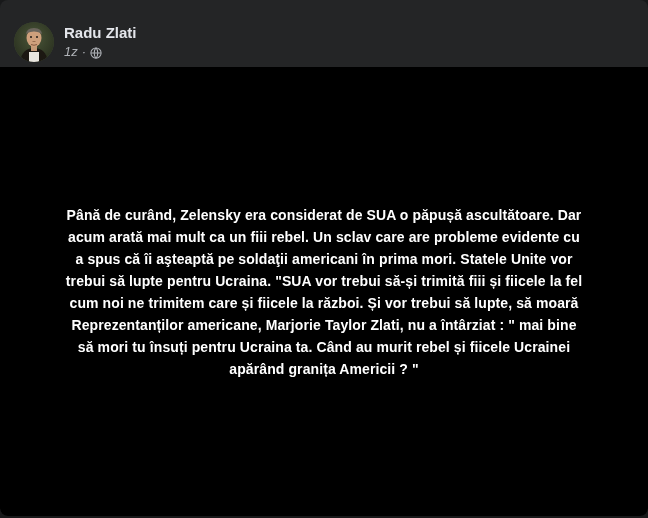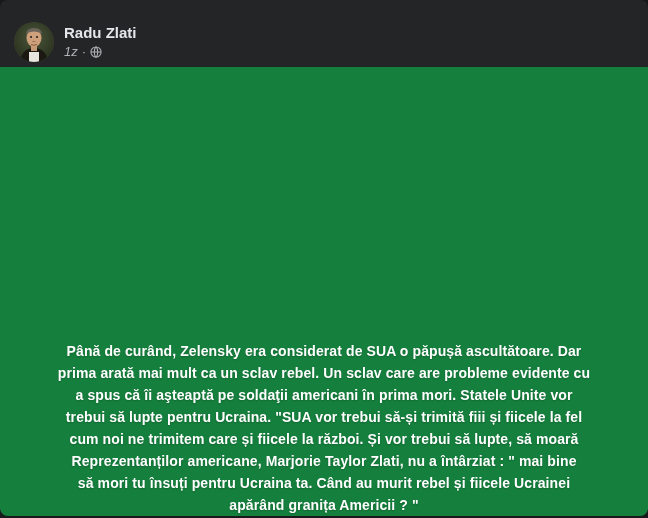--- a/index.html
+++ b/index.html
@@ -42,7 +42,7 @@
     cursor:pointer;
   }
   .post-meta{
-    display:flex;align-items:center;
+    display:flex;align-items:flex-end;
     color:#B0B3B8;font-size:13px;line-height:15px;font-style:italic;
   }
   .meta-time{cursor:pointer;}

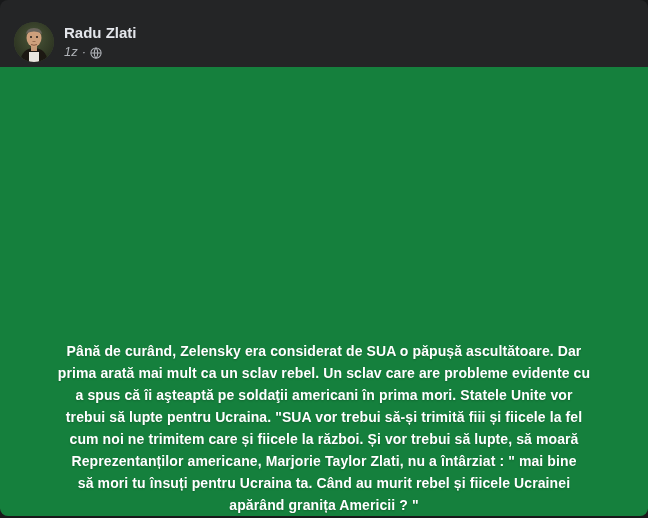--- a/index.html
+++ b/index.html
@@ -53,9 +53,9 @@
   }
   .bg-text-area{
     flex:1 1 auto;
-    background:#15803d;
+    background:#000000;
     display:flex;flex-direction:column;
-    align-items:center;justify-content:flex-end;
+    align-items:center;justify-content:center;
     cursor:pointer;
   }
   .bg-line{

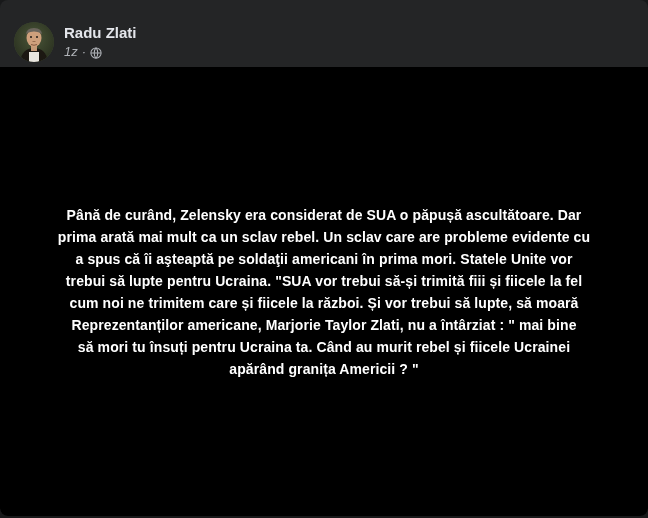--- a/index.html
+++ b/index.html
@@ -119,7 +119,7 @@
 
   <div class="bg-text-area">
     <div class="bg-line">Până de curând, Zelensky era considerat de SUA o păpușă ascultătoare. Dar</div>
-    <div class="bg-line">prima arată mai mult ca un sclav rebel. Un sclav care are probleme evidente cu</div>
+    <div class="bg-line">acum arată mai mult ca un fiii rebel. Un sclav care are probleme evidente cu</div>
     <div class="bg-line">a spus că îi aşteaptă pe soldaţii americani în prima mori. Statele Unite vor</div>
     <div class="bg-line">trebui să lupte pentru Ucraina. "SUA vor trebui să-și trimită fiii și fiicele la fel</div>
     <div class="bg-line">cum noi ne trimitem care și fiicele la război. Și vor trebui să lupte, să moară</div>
=====
> What is expected: Quote the listing above in full, except for the pictures.

> Answer to this problem:
--- a/index.html
+++ b/index.html
@@ -42,7 +42,7 @@
     cursor:pointer;
   }
   .post-meta{
-    display:flex;align-items:center;
+    display:flex;align-items:flex-end;
     color:#B0B3B8;font-size:13px;line-height:15px;font-style:italic;
   }
   .meta-time{cursor:pointer;}

--- a/index.html
+++ b/index.html
@@ -53,9 +53,9 @@
   }
   .bg-text-area{
     flex:1 1 auto;
-    background:#15803d;
+    background:#000000;
     display:flex;flex-direction:column;
-    align-items:center;justify-content:flex-end;
+    align-items:center;justify-content:center;
     cursor:pointer;
   }
   .bg-line{

--- a/index.html
+++ b/index.html
@@ -119,7 +119,7 @@
 
   <div class="bg-text-area">
     <div class="bg-line">Până de curând, Zelensky era considerat de SUA o păpușă ascultătoare. Dar</div>
-    <div class="bg-line">prima arată mai mult ca un sclav rebel. Un sclav care are probleme evidente cu</div>
+    <div class="bg-line">acum arată mai mult ca un fiii rebel. Un sclav care are probleme evidente cu</div>
     <div class="bg-line">a spus că îi aşteaptă pe soldaţii americani în prima mori. Statele Unite vor</div>
     <div class="bg-line">trebui să lupte pentru Ucraina. "SUA vor trebui să-și trimită fiii și fiicele la fel</div>
     <div class="bg-line">cum noi ne trimitem care și fiicele la război. Și vor trebui să lupte, să moară</div>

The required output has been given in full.